### WORK INSTRUCTIONS
Find and copy each line of the records where the string "discount" shows up.

### SUPPLIED DATA
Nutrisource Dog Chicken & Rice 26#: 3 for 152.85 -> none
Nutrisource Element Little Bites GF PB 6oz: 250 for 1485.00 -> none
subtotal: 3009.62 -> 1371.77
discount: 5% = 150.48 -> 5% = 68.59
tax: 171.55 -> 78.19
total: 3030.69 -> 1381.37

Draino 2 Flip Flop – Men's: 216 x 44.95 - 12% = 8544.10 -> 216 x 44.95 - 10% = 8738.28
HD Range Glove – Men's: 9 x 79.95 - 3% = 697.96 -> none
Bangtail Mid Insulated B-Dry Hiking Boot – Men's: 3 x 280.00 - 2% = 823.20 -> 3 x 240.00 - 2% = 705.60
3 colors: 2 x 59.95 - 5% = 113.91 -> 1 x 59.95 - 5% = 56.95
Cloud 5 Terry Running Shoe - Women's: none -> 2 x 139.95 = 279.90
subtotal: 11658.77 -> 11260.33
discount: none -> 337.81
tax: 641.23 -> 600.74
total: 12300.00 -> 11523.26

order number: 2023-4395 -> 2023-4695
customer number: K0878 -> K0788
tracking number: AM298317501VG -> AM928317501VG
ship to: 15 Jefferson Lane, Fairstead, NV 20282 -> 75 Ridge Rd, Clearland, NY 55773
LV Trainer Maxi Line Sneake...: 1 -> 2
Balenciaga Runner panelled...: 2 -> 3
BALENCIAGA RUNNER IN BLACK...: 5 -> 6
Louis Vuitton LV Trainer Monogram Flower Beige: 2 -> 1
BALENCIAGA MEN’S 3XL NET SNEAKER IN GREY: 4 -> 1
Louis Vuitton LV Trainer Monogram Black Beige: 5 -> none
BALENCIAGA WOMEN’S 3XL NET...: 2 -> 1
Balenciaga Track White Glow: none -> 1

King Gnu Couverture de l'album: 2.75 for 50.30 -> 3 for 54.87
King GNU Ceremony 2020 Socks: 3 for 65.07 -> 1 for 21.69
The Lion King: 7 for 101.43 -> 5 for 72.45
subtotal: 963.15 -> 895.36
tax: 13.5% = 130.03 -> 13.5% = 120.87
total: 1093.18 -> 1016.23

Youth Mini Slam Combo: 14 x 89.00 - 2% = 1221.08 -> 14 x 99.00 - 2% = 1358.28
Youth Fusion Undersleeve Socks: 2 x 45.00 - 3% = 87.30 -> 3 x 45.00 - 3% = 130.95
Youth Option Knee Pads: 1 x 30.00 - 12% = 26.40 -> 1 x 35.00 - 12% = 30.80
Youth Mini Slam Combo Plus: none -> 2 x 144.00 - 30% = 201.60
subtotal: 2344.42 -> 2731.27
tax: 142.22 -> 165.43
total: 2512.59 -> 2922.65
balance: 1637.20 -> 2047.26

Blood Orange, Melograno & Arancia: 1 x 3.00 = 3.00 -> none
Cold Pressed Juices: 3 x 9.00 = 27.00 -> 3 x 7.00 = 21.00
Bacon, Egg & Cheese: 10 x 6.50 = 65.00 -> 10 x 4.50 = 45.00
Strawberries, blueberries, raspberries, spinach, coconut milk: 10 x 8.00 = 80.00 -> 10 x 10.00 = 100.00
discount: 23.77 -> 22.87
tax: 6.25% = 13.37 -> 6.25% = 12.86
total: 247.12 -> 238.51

### PROBLEM SOLUTION
discount: 5% = 150.48 -> 5% = 68.59
discount: none -> 337.81
discount: 23.77 -> 22.87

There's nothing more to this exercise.